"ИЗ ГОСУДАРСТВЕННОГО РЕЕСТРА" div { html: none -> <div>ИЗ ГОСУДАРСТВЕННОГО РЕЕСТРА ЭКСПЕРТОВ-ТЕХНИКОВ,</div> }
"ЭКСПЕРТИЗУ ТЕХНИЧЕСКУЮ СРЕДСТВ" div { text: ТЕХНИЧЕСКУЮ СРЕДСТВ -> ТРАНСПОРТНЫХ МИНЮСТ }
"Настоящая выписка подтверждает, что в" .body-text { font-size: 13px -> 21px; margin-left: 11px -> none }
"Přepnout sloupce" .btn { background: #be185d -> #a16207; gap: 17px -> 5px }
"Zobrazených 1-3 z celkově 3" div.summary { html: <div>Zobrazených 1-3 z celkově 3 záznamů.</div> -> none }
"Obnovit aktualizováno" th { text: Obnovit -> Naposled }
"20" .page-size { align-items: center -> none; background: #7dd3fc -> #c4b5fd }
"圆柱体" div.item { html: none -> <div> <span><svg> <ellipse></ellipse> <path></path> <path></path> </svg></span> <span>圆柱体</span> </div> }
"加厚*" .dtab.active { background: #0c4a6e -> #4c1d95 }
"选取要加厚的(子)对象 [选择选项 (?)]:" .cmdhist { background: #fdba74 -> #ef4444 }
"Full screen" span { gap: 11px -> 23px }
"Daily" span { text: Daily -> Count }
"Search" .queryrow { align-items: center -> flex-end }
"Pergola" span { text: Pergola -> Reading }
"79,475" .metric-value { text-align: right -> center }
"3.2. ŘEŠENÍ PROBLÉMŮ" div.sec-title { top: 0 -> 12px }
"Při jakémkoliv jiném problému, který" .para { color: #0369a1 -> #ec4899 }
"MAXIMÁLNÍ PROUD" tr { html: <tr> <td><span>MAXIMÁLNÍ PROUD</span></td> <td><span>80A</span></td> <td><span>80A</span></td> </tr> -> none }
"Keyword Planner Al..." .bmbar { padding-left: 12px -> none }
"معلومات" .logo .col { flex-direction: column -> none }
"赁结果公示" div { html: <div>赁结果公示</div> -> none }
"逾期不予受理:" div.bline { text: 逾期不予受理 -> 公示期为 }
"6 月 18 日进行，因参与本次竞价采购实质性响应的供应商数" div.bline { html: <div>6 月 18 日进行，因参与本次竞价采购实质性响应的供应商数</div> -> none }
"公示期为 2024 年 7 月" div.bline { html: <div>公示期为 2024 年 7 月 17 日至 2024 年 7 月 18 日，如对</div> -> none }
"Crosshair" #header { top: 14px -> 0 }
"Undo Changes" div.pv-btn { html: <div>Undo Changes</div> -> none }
= = =
Work instructions: Your answer must be the lines above from the one containing "text: Daily ->" to the one containing "html: <div>6 月", both included, restated word for word.

Task solution:
"Daily" span { text: Daily -> Count }
"Search" .queryrow { align-items: center -> flex-end }
"Pergola" span { text: Pergola -> Reading }
"79,475" .metric-value { text-align: right -> center }
"3.2. ŘEŠENÍ PROBLÉMŮ" div.sec-title { top: 0 -> 12px }
"Při jakémkoliv jiném problému, který" .para { color: #0369a1 -> #ec4899 }
"MAXIMÁLNÍ PROUD" tr { html: <tr> <td><span>MAXIMÁLNÍ PROUD</span></td> <td><span>80A</span></td> <td><span>80A</span></td> </tr> -> none }
"Keyword Planner Al..." .bmbar { padding-left: 12px -> none }
"معلومات" .logo .col { flex-direction: column -> none }
"赁结果公示" div { html: <div>赁结果公示</div> -> none }
"逾期不予受理:" div.bline { text: 逾期不予受理 -> 公示期为 }
"6 月 18 日进行，因参与本次竞价采购实质性响应的供应商数" div.bline { html: <div>6 月 18 日进行，因参与本次竞价采购实质性响应的供应商数</div> -> none }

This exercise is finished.